The Arab authors of the twelfth and thirteenth centuries reiterated the now entrenched belief of the Byzantines’ unequaled skill in building, craftsmanship, and painting. Ibn Jubayr (d. 614/1217), the Andalusian traveler whose rihla (voyage) took place between 1183 and 1185, confirms, through his personal observations, the Byzantines as supreme builders. He includes his own original descriptions but also reproduces older traditions.

Having visited the Citadel in Cairo, Ibn Jubayr states that the stones of the surrounding trench are carved with a talent that makes it a lasting wonder. This was the handwork of the Byzantine captives “who are irreplaceable for such building skills.”

Ibn Jubayr stresses these Byzantine skills again in the city of Harran, where he marvels at the main mosque and particularly one of its great domes (qubba), built by the Rum. Upon seeing the Great Mosque of Damascus, Ibn Jubayr repeats the story found in the geography of al-Maqdisi (d. 390/1000) to the effect that the Umayyad caliph ordered the Byzantine emperor in Constantinople to send him twelve thousand artisans to help with the mosaic work.

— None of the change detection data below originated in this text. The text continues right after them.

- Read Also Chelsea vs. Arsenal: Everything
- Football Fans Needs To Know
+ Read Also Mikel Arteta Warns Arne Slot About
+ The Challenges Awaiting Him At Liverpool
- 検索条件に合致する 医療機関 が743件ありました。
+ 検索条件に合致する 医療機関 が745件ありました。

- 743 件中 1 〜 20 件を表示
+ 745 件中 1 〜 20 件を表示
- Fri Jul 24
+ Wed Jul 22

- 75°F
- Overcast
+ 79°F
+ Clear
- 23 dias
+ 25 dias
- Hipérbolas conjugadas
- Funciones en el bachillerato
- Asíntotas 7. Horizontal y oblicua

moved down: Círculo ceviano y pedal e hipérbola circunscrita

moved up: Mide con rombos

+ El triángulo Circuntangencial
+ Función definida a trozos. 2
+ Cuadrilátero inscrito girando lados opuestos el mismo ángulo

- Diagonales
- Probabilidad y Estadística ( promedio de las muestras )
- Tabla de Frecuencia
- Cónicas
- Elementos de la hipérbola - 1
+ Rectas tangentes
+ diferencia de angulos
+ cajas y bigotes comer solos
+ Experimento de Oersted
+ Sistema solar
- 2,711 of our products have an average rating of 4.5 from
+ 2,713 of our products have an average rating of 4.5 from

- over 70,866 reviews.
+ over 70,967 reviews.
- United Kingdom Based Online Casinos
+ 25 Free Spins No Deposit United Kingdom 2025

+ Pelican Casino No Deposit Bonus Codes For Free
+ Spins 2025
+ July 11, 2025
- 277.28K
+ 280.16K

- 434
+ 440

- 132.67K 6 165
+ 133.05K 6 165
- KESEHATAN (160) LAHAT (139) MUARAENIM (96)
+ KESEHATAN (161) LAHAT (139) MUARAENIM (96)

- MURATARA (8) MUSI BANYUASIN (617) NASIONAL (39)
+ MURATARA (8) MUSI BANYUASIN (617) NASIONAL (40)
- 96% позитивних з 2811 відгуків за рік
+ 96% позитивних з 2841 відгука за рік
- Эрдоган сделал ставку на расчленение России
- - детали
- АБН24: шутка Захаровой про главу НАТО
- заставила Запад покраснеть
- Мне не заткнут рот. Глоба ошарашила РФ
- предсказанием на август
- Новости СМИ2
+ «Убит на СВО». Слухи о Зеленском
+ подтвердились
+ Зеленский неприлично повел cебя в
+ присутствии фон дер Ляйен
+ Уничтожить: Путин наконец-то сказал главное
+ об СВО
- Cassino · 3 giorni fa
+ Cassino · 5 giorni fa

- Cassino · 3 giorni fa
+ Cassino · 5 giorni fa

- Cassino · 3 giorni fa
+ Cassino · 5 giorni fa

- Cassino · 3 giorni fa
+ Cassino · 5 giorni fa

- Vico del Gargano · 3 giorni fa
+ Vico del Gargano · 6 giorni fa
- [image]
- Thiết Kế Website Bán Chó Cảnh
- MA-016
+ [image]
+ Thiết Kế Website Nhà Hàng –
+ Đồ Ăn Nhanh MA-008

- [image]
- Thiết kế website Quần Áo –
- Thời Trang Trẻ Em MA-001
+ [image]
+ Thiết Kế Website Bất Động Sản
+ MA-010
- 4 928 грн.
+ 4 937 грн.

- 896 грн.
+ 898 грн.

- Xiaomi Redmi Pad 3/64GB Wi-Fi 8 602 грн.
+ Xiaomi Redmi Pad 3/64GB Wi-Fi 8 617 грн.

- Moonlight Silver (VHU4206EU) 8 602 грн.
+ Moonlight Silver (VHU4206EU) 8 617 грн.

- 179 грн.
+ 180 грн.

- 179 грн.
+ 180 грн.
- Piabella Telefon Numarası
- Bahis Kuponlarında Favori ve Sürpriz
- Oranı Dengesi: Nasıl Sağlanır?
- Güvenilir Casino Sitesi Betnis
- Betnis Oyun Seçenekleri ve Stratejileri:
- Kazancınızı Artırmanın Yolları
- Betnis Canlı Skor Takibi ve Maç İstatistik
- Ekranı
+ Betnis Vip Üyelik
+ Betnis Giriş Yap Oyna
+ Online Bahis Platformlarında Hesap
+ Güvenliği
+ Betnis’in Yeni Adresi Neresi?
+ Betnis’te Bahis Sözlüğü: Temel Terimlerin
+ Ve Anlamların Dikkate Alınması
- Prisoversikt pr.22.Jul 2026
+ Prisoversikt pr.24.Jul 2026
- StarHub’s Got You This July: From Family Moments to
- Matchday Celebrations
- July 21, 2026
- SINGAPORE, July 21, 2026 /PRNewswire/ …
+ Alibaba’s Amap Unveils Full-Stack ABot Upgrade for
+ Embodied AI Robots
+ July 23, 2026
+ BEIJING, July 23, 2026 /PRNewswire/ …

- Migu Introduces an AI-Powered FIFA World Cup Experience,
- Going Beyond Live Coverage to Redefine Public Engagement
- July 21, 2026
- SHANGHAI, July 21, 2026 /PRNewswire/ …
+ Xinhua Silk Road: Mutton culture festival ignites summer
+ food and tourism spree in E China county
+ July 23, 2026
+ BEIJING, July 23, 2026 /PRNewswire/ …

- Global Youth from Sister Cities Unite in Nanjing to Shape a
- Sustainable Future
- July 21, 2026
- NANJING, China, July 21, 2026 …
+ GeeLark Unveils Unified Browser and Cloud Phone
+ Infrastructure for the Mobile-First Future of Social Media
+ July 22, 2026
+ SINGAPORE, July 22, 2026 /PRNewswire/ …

Al-Idrisi, who completed his work at the court of King Roger II of Sicily in 548/1154, also describes the inimitable dome of the Cordoba mosque decorated with colored and golden mosaics sent to Caliph al-Nasir by the ruler of the “great Constantinople.”

The Arabic sources are tireless, indeed, in their admiration of Byzantine craftsmanship and artwork: Al-Harawi (d. 611/1215), whose descriptions are based on his own travels, states that there are in Constantinople bronze and marble statues, columns, and marvelous talismans “the like of which are not to be found in the lands of the Muslims.”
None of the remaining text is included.